Assuming publisher error the diagrams look to have swapped places. The Jan 1981 Wireless World makes no apology or correction.

Again we need some evidence as a 'sanity check' so as not to accuse falsely, and here I cite the data sheet for the AD823 opamp (https://www.analog.com/media/en/technical-documentation/data-sheets/AD823.pdf)

We read in its description: "The complementary common emitter design of the output stage..." and compare that description with Fig 14: "Grounded-emitter complementary output circuit" - 'common' and 'ground' being used interchangeably - and we realise the article is in error.

However, let's have more proof:

The AD823 OUTPUT IMPEDANCE - The low frequency open-loop output impedance of the common-emitter output stage used in this design is approximately 30 kΩ. Although this is significantly higher than a typical emitter follower output stage, when it is connected with feedback, the output impedance is reduced by the open-loop gain of the op amp.
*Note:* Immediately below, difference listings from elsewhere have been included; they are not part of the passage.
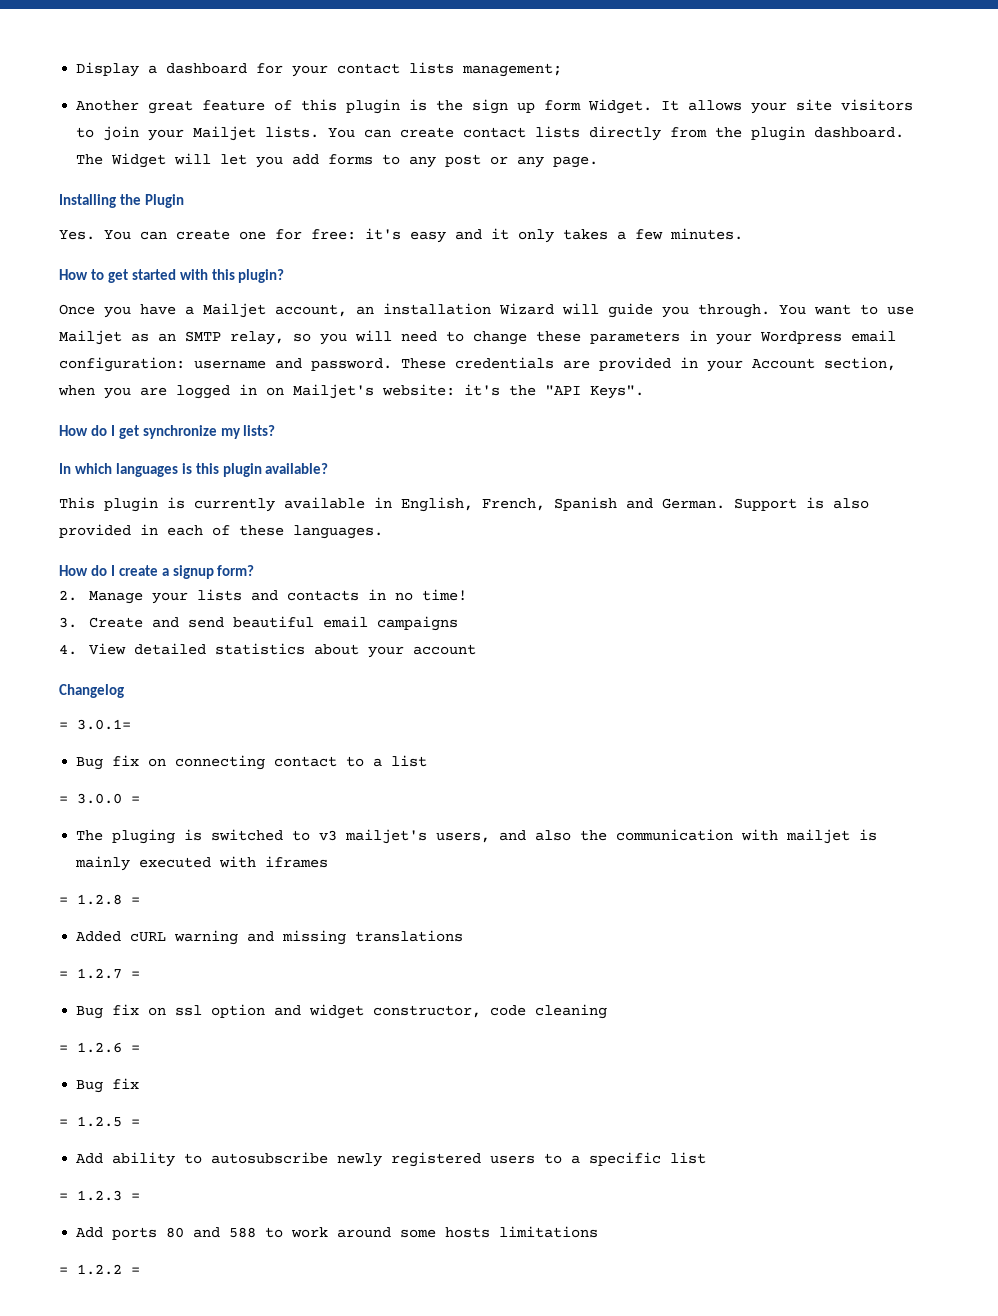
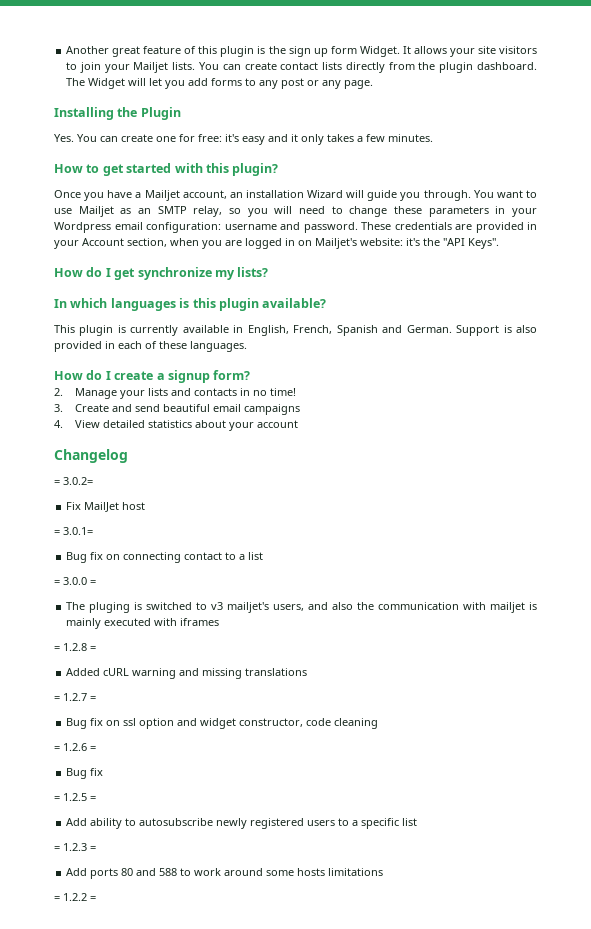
[76,62,563,77] Display a dashboard for your contact lists management; // -> (66, 50) none
(124, 691) none -> [54,477,93,485] [66,502,146,512] // = 3.0.2= // Fix MailJet host

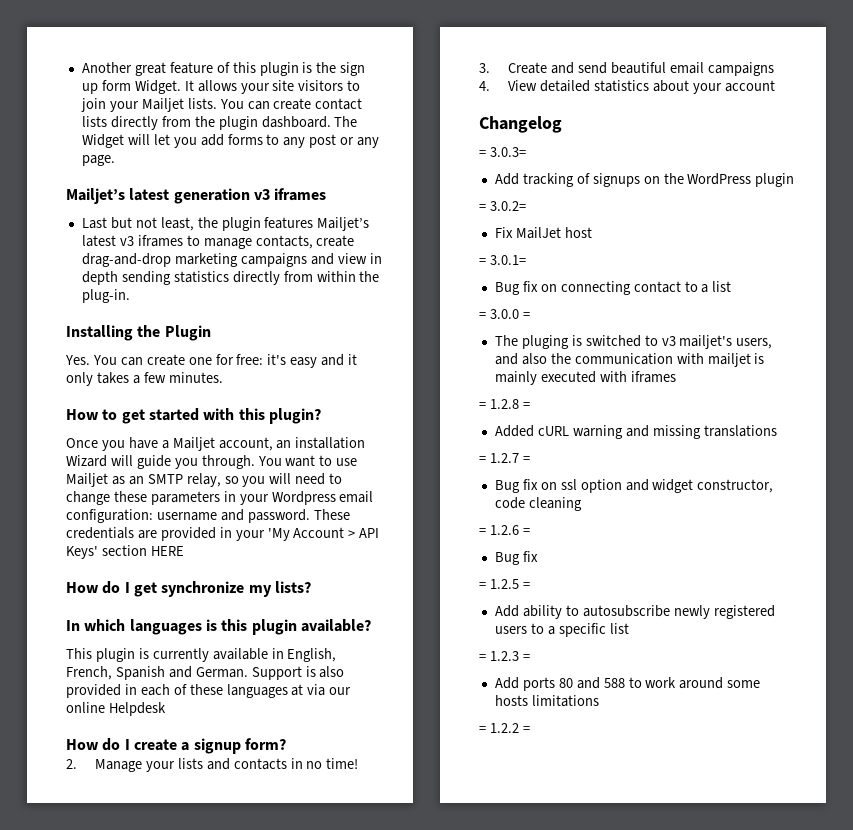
(374, 84) none -> [66,188,327,204] [81,217,370,231] [81,235,355,249] [81,253,382,267] [81,271,380,285] [81,289,130,303] // Mailjet’s latest generation v3 iframes // Last but not least, the plugin features Mailjet’s latest v3 iframes to manage contacts, create drag-and-drop marketing campaigns and view in depth sending statistics directly from within the plug-in.
[82,238,499,249] Account section, when you are logged in on Mailjet's website: it's the "API Keys". -> [267,527,380,541] [66,545,184,559] 'My Account > API Keys' section HERE
[190,341,247,352] languages. -> [226,684,352,698] [66,702,166,716] languages at via our online Helpdesk
(128, 456) none -> [479,147,526,157] [494,173,795,187] // = 3.0.3= // Add tracking of signups on the WordPress plugin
This further confirms the Wireless World error.

And something which is quasi is "apparently but not really; seemingly" which when coupled with the word complimentary, means apparently but not really complimentary, which describes the diagram in Fig 14, but definitely doesn't describe the diagram in Fig 13.

Therefore, we find the open-loop output impedance for a quasi-complimentary as measured in the article is 2.7 ohms and not 60 ohms!

Admittedly 2.7 ohms is poorer than the 1.2 ohms for the complimentary output stage correctly labelled in Fig 12.

What I wanted to know is the exact effect of the negative going signal on output impedance, but the article didn't exactly help me here.

More on this shortly...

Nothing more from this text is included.